The United Nation's Human Rights Council, on January 28, 2020, published a Report[15] on the situation of human rights in Iran, which expresses the concern of the Special Rapporteur regarding condition of respect of the fundamental human rights. One paragraph of the document relates to the case of the eight detained environmentalists, among which there is Bayani. She is accused of "collaborating with the United States enemy state" and has also been condemned to refund the income received as a consultant and project adviser to United Nations Environment Programme (UNEP) between 2012 and 2017. The Rapporteur invited the Iranian authorities to ensure the respect of the work pursued by the scientific community for the benefit of the Iranian country.
Scholars at Risk (SAR) is an international network of institutions and individuals that promotes academic freedom and protect scholars from academic freedom threats.[16] SAR has been actively supporting Bayani, including by sending letters to public authorities in Iran, running advocacy seminars in universities, and conducting online activities via social networks.[17]
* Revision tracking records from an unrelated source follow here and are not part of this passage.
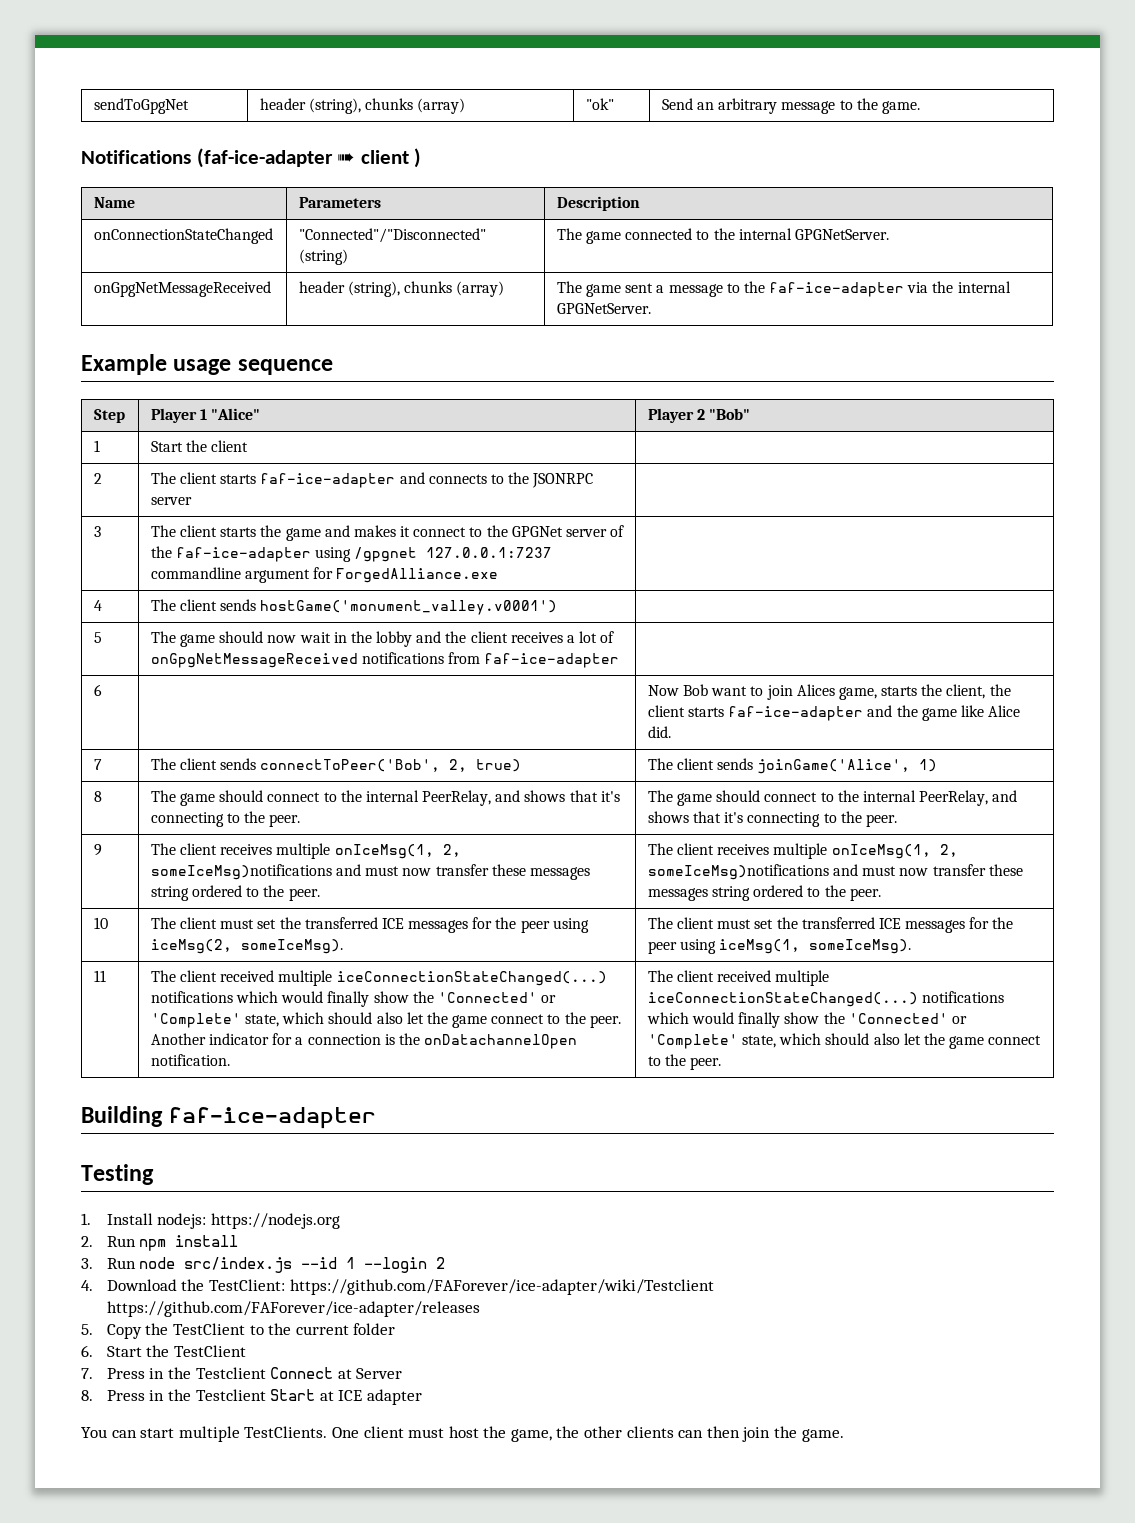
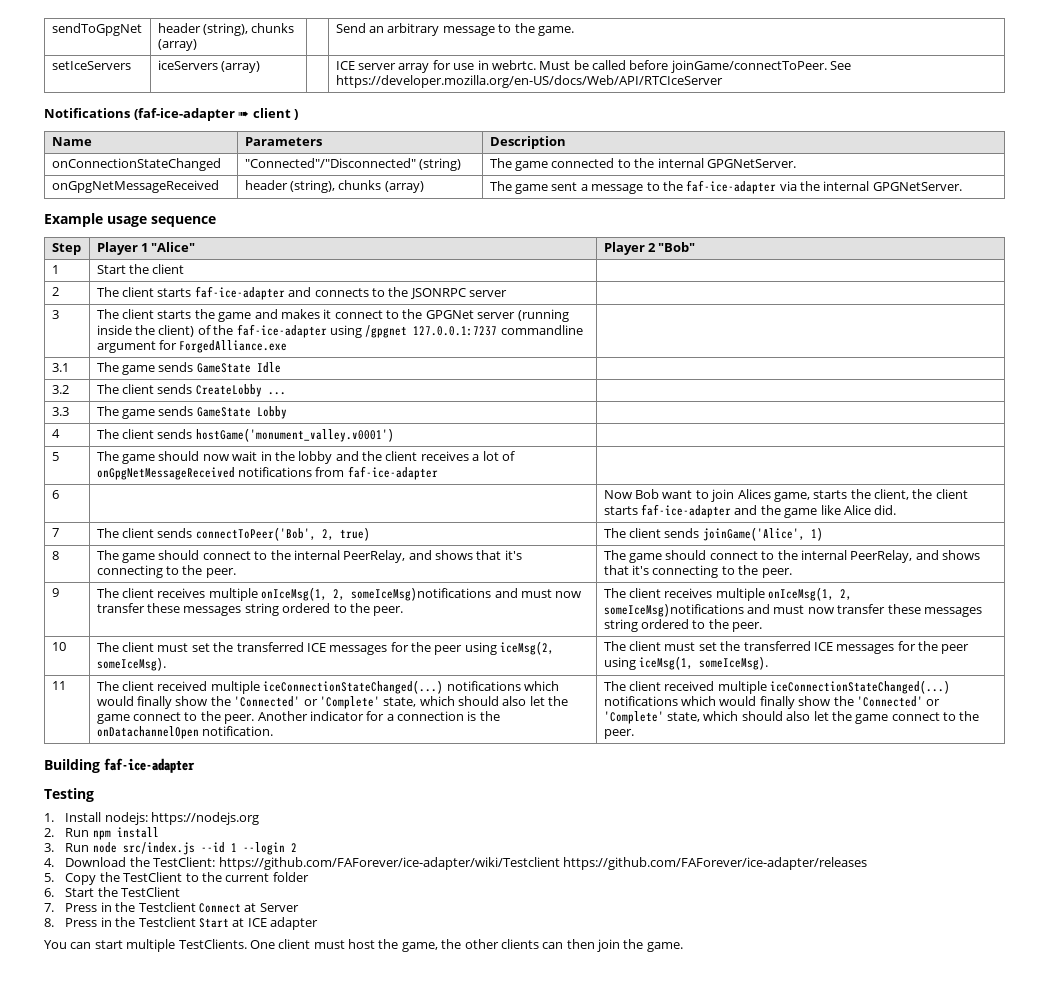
- sendToGpgNet | header (string), chunks (array) | "ok" | Send an arbitrary message to the game.
+ sendToGpgNet | header (string), chunks (array) | | Send an arbitrary message to the game.
+ setIceServers | iceServers (array) | | ICE server array for use in webrtc. Must be called before joinGame/connectToPeer. See https://developer.mozilla.org/en-US/docs/Web/API/RTCIceServer
- 3 | The client starts the game and makes it connect to the GPGNet server of the faf-ice-adapter using /gpgnet 127.0.0.1:7237 commandline argument for ForgedAlliance.exe |
+ 3 | The client starts the game and makes it connect to the GPGNet server (running inside the client) of the faf-ice-adapter using /gpgnet 127.0.0.1:7237 commandline argument for ForgedAlliance.exe |
+ 3.1 | The game sends GameState Idle |
+ 3.2 | The client sends CreateLobby ... |
+ 3.3 | The game sends GameState Lobby |

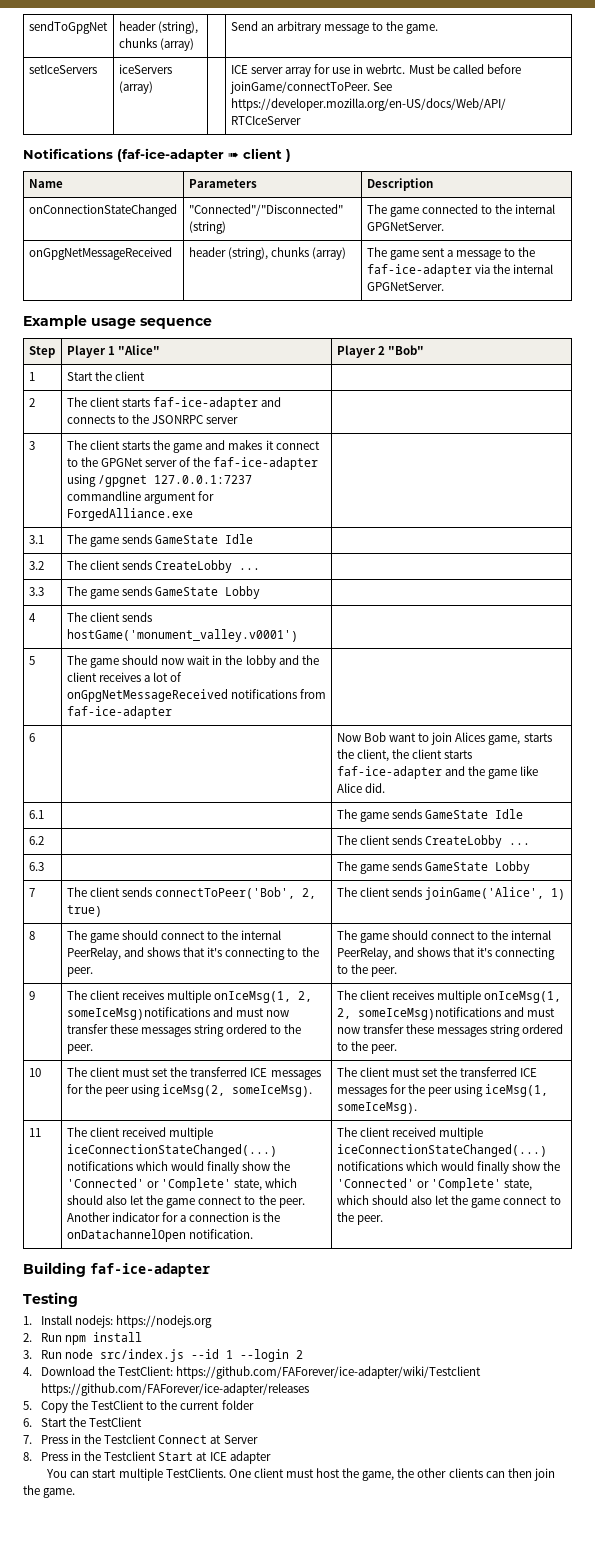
- 3 | The client starts the game and makes it connect to the GPGNet server (running inside the client) of the faf-ice-adapter using /gpgnet 127.0.0.1:7237 commandline argument for ForgedAlliance.exe |
+ 3 | The client starts the game and makes it connect to the GPGNet server of the faf-ice-adapter using /gpgnet 127.0.0.1:7237 commandline argument for ForgedAlliance.exe |
+ 6.1 | | The game sends GameState Idle
+ 6.2 | | The client sends CreateLobby ...
+ 6.3 | | The game sends GameState Lobby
Following Bayani's revelation of the sexual and psychological harassment of the interrogators, the Tehran Prosecutor's Office denied the allegations, claiming that all the interrogation procedures had been videotaped, and linked the issue to accusations and planned actions on the eve of the election. It claimed that the judiciary was sensitive to the dignity of defendants, convicts, and prisoners.[18]
The revelation of the behavior of the intelligence interrogators to Bayani was widely reported on social media. In a statement on Twitter, the Iranian reformist political activist Mostafa Tajzadeh called for the truth in Bayani's case, and for the punishment of the perpetrators of violence.[19]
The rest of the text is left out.